How to stay safe and remove Dok Mac malware

Good news, as mostly is the case, is that you won’t be affected if you don’t open .zip files that come your way from strangers or even friends who might themselves be infected. While we may want to believe that people no longer fall for this decades-old phishing scam, as is evident, many still do. However, with Dok there are a number of red flags, including the first zip file and then the demand of your login details.

But, what to do if you have fallen for the trap? If you managed to download the zip attachment file and then went for the update all button and gave your passwords, here is how to get yourself out of this mess.

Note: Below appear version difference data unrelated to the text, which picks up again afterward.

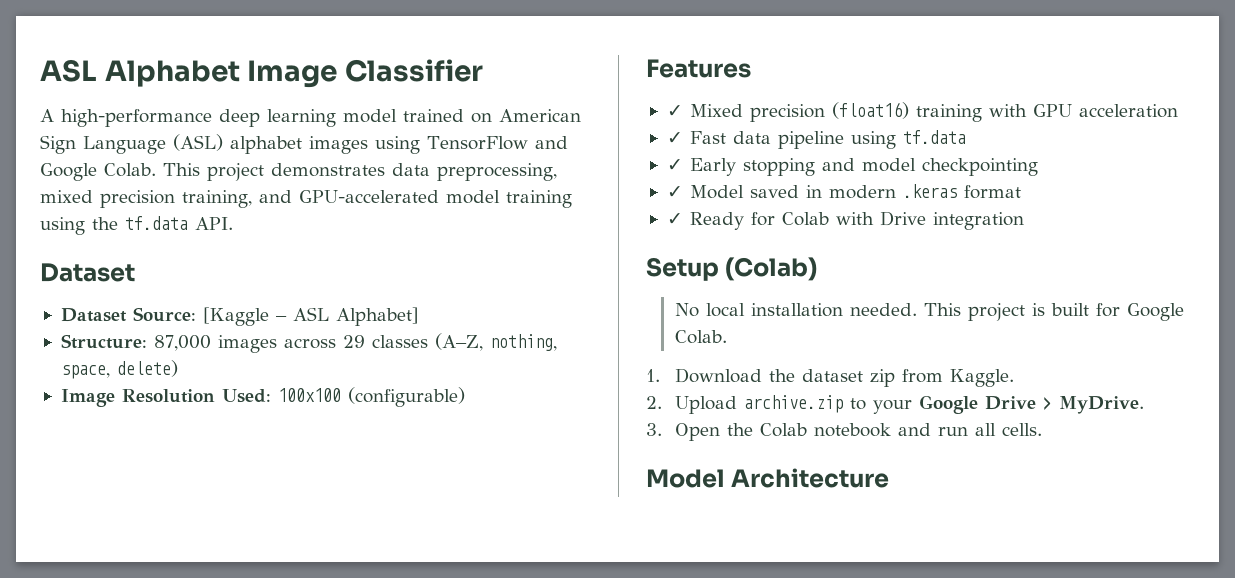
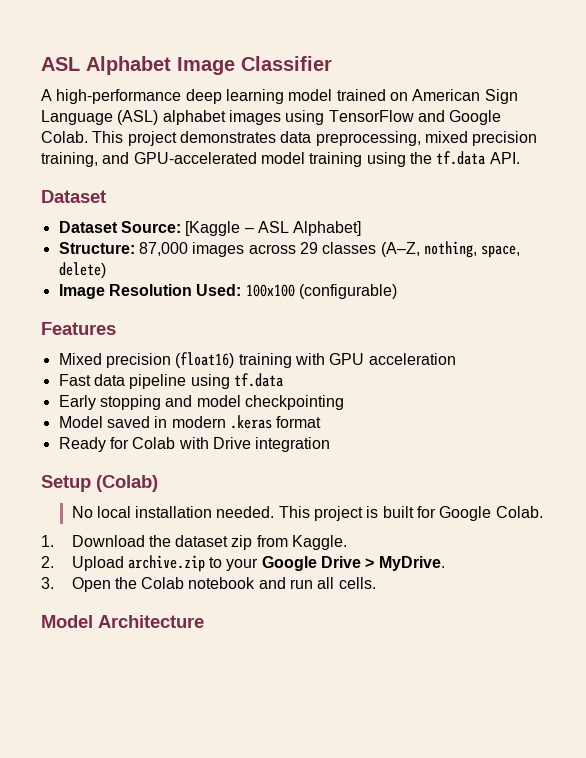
- ✓ Mixed precision (float16) training with GPU acceleration
+ Mixed precision (float16) training with GPU acceleration
- ✓ Fast data pipeline using tf.data
+ Fast data pipeline using tf.data
- ✓ Early stopping and model checkpointing
+ Early stopping and model checkpointing
- ✓ Model saved in modern .keras format
+ Model saved in modern .keras format
- ✓ Ready for Colab with Drive integration
+ Ready for Colab with Drive integration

  • Open System Preferences.
  • Next, click on Network and select your internet connection.
  • Click Advanced > Proxies tab > Automatic Proxy Configuration.
  • Here, delete the URL http://127.0.0.1.5555..

Also, delete the two LaunchAgents installed by Dok:

  • /Users/%User%/Library/LaunchAgents/com.apple.Safari.proxy.plist
  • /Users/%User%/Library/LaunchAgents/com.apple.Safari.pac.plist

Finally, delete the fake signed Apple Developer certificate:

  • Launch Finder > Applicatons.
  • Open Utilities folder > double-click on Keychain Access.
  • Now select the certificate named COMODO RSA Secure Server CA 2.
  • Right click on the Certificate and click on Delete Certificate.
  • Confirm with Delete.

Again, just give a second thought before opening attachments from strangers and you will have a lot less to worry about.